[Date Prev][Date Next][Thread Prev][Thread Next][Date Index][Thread Index]
[atlarge-discuss] Re: FC: Hexamail's Finn Johansen on how to filter naughty words
Declan, Finn and all,
Great stuff here Finn. Well done. Thank you Declan yet
again for passing this along as well.
I can think of a number of folks that would gain a good
basic education from this Finn. I am "CC'ing" one forum
I participate on that has a number of subscribers that could
learn quite a bit from approach to filtering.
Declan McCullagh wrote:
> Previous Politech message:
> http://www.politechbot.com/p-04831.html
>
> ---
>
> From: "Finn Johansen" <finnj@hexamail.com>
> To: <declan@well.com>
> References: <1055311145.2fe7328.finna.net@[216.110.36.217]>
> Subject: Re: Interscan blocks musician's email due to use of "whore"

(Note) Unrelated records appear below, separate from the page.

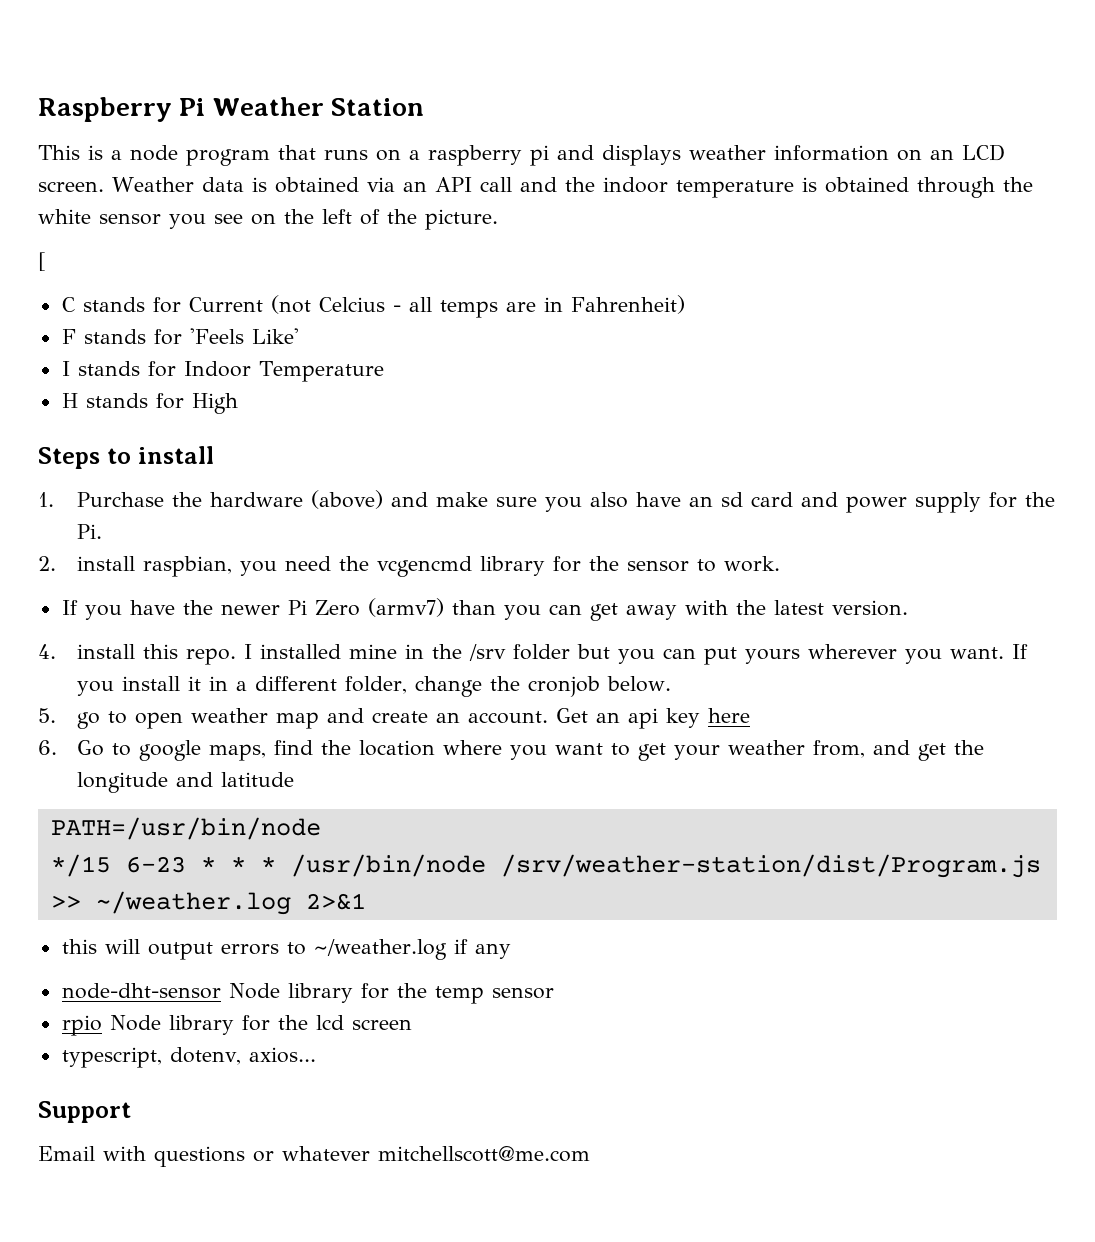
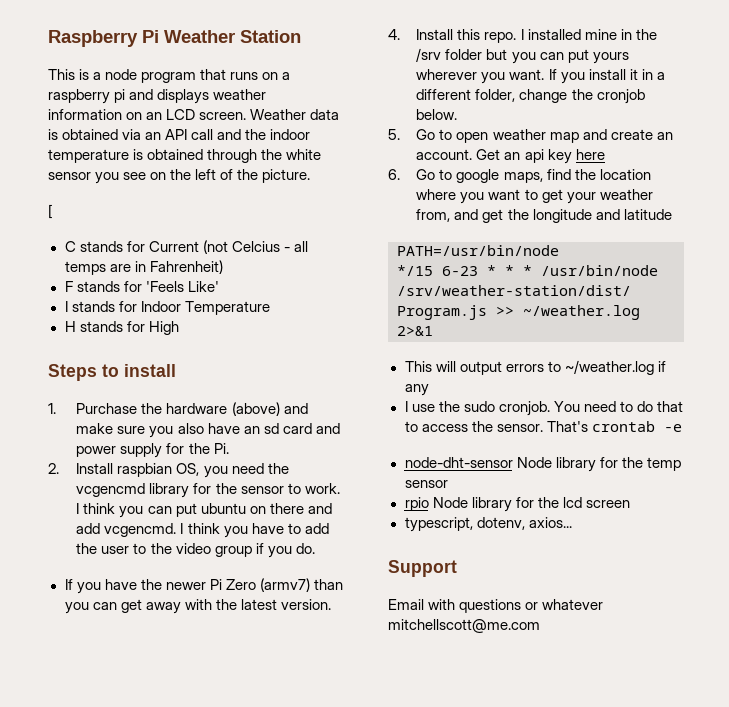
- 2. install raspbian, you need the vcgencmd library for the sensor to work.
+ 2. Install raspbian OS, you need the vcgencmd library for the sensor to work. I think you can put ubuntu on there and add vcgencmd. I think you have to add the user to the video group if you do.
- 4. install this repo.
+ 4. Install this repo.
- 5. go to open weather map and create an account.
+ 5. Go to open weather map and create an account.
- this will output errors to ~/weather.log if any
+ This will output errors to ~/weather.log if any
+ I use the sudo cronjob. You need to do that to access the sensor. That's crontab -e

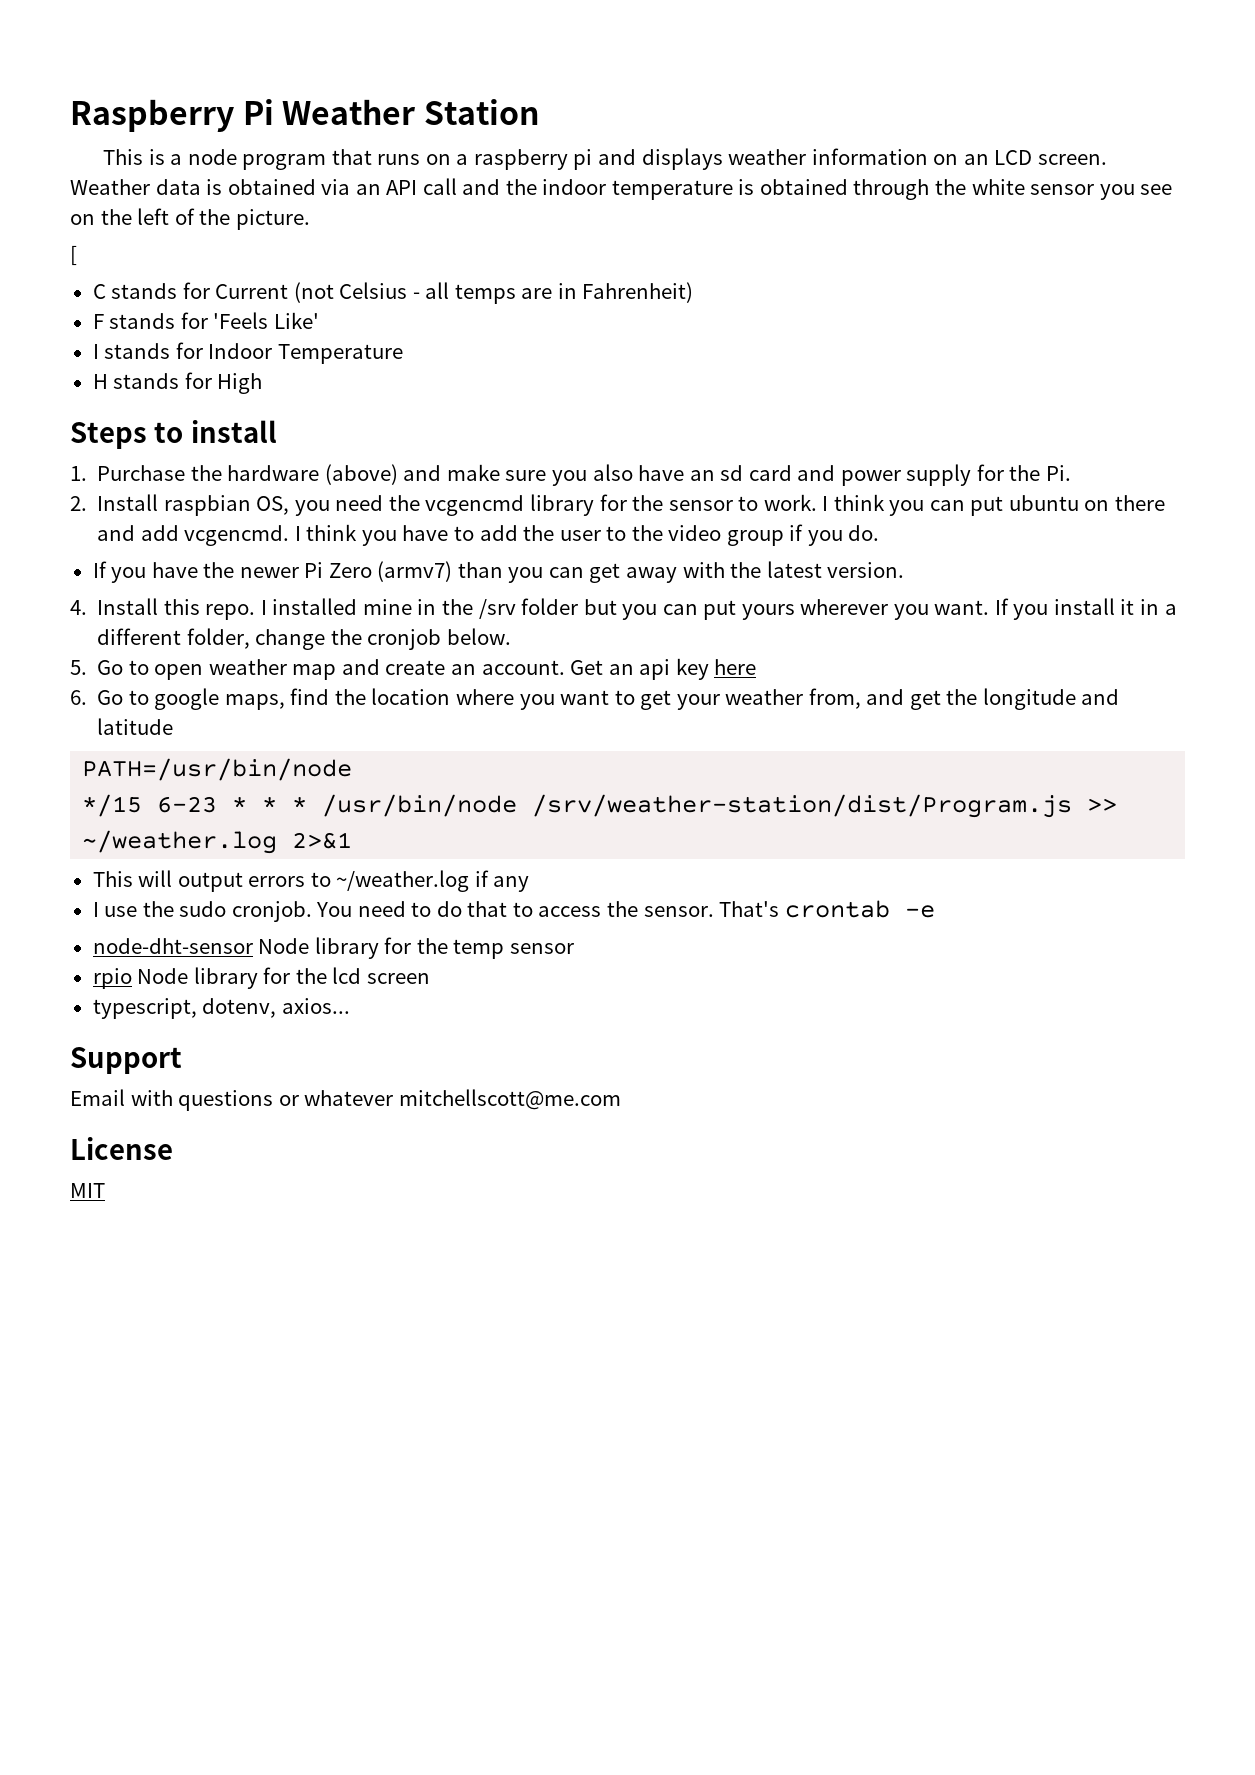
- C stands for Current (not Celcius - all temps are in Fahrenheit)
+ C stands for Current (not Celsius - all temps are in Fahrenheit)
+ License
+ MIT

> Date: Thu, 12 Jun 2003 11:39:01 +0200
>
> Declan,
>
> I usually don't write this type of emails as it may be considered spam by
> the readers. However, the problem described is very interesting and shows
> the lack of intelligence in various spam filtering solutions.
>
> Blocking emails on the basis of single terms in the email context is rather
> pointless. It may sound amusing in the situation below, but it is certainly
> not amusing to Linda or her contacts. It is, as Thomas also says, a bit
> scary. To leave critical business correspondance to this type of context
> evaluation is a bit like gambling. If you're lucky, the information may pass
> through to the recipient, or it may as well just "disappear" somewhere
> without anyone knowing where it is.
>
> New spam filtering solutions is emerging almost every day. But just a
> minority of these are able to use a contextual approach in evaluating the
> emails. Even though reports shows that the global ratio of spam has reached
> the 50% mark in May 2003, there is still millions of legitimate emails
> passing among servers every day. Having to rely on solutions analyzing
> emails by single terms will certainly block a large amount of these
> legitimate emails and leave behind frustrated people like Linda - not
> getting their business information delivered correctly.
>
> The only way to overcome the limitation of keyword investigation of emails
> is to contextually analyze the content of the email. Words like f*ck has a
> pattern that is understanding to humans, but not to keyword searches, unless
> explicitly told so. Given the context of this pattern, statistical pattern
> matching technology is able to 'understand' this as either good or bad given
> the patterns surrounding it. Using this technique, new patterns from
> spammers can be catched as they are usually found together with other
> patterns that are already known by the system. The statistical approach will
> not catch 100% of spam emails without having to leave behind some false
> positives. However, our test shows that by accepting a block ratio of 96%,
> you end up with 0.01% false positives. Pretty good figures. And best of
> all - it doesn't block emails like this one containing single 'bad' terms
> scattered around the document.
>
> More readings about the method used by us can be found in Gary Robinson's
> execellent article on spam filtering:
> http://radio.weblogs.com/0101454/stories/2002/09/16/spamDetection.html
>
> Regards,
>
> Finn Johansen
> CEO
> Hexamail Ltd.
>
> Email: finnj@hexamail.com
> http://www.hexamail.com/
>
> -------------------------------------------------------------------------
> POLITECH -- Declan McCullagh's politics and technology mailing list
> You may redistribute this message freely if you include this notice.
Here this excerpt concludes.